In lessons, she doesn't know many peoples' names and therefore if she wants you to answer a question she just looks in your direction and maybe gives a slight nod of her head, however this leads to about half the class thinking she meant them and then her getting annoyed when no one knows who she meant. It was thought she was trying to give us a message in morse code through blinking but then this theory quickly fell apart when people realised she indeed does not blink and just bares a continuous withering stare. Miss Wilkes is fully aware of her reputation and rather than making any attempt to change it she has embraced it and just made her power stronger.
She is also a head of sixth form (which may explain why many people like BRGS Sixth Form considerably less that their lower years). She is often seen checking all the sixth formers for lanyards. She likes David Bowie, Spanish food, English PowerPoints, cats and textbooks in no particular order. Her eyes will look into your soul. You have been warned.
Miss Wilkes is not all bad however, she just likes to establish a reputation with her classes at the start of the year so you don’t mess around in her lessons. She has been known on rare occasions to talk about her cat(s?), and on even rarer occasions let her classes turn the classroom into a hexbug arena (courtesy of Mr Fitton) rather than do Spanish.
“Stop staring at me like you want me to drop dead because I won't.”
(Before the holidays) “I thought you'd all want a break from the wicked witch.”
(Upon being sent a candy cane) "OoOooH I have a secret admirer!"
"You're not in primary school for god's sake! It's 'shorts'! Not 'short trousers'!"
"Stop wittering child!"
Some kid: Miss, can we do a Kahoot?
Miss Wilkes: (looks thoughtful for a moment) Sorry. Computer says no.
"Has somebody been on my laptoppy computer thingy?

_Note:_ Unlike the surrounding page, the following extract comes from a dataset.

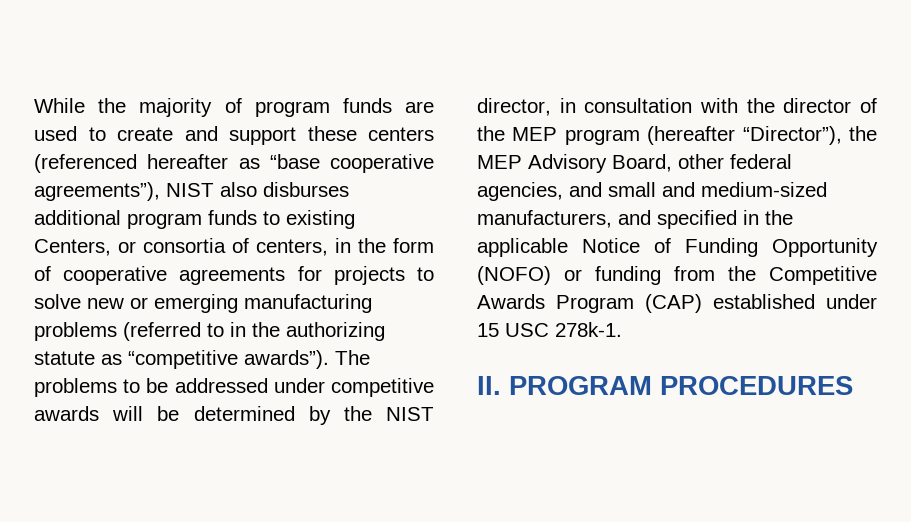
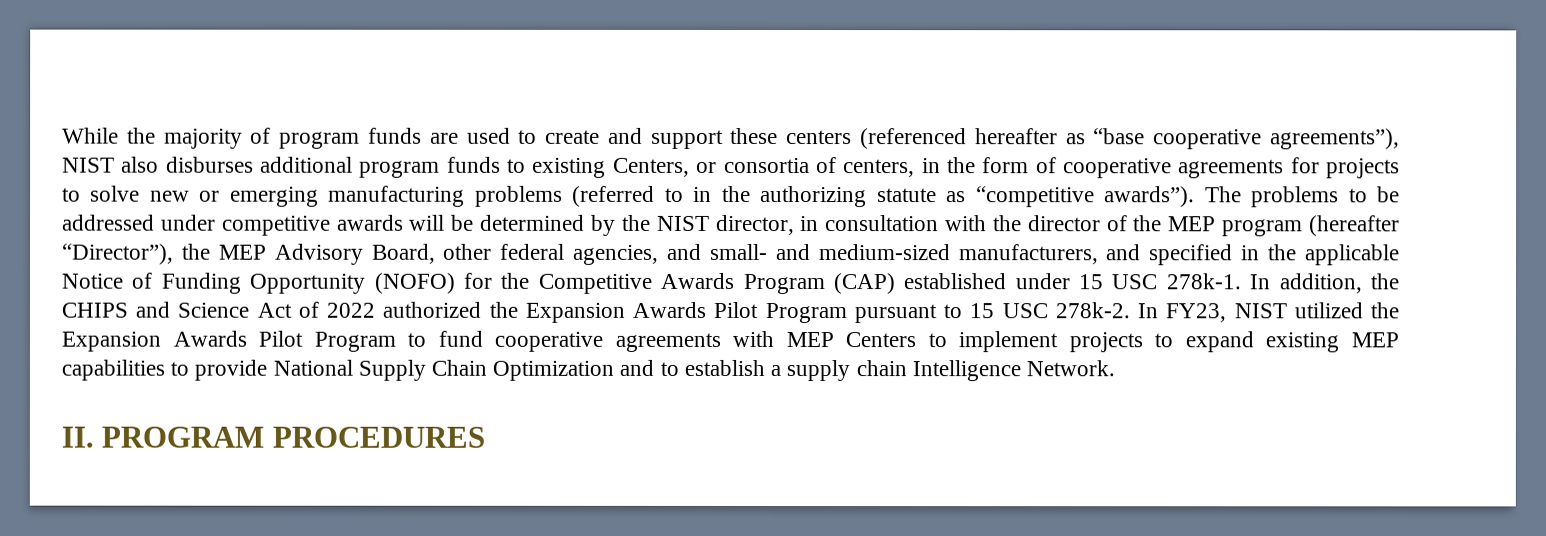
- The problems to be addressed under competitive awards will be determined by the NIST director, in consultation with the director of the MEP program (hereafter “Director”), the MEP Advisory Board, other federal agencies, and small and medium-sized manufacturers, and specified in the applicable Notice of Funding Opportunity (NOFO) or funding from the Competitive Awards Program (CAP) established under 15 USC 278k-1.
+ The problems to be addressed under competitive awards will be determined by the NIST director, in consultation with the director of the MEP program (hereafter “Director”), the MEP Advisory Board, other federal agencies, and small- and medium-sized manufacturers, and specified in the applicable Notice of Funding Opportunity (NOFO) for the Competitive Awards Program (CAP) established under 15 USC 278k-1. In addition, the CHIPS and Science Act of 2022 authorized the Expansion Awards Pilot Program pursuant to 15 USC 278k-2. In FY23, NIST utilized the Expansion Awards Pilot Program to fund cooperative agreements with MEP Centers to implement projects to expand existing MEP capabilities to provide National Supply Chain Optimization and to establish a supply chain Intelligence Network.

I KNOW SOMEBODY HAS AND IM NOT STARTING THE LESSON UNTIL I FIND OUT WHO." (When she realised that in fact, nobody had and she'd just forgotten to sign out she just very quickly changed the subject and gave us textbook work to do in silence for the remainder of the lesson.)
"HOW DARE YOU OPEN THE WINDOWS IN MY CLASSROOM? ONLY I CAN OPEN THE WINDOWS."
"How. Dare. You."
"There will only be silence in my classroom."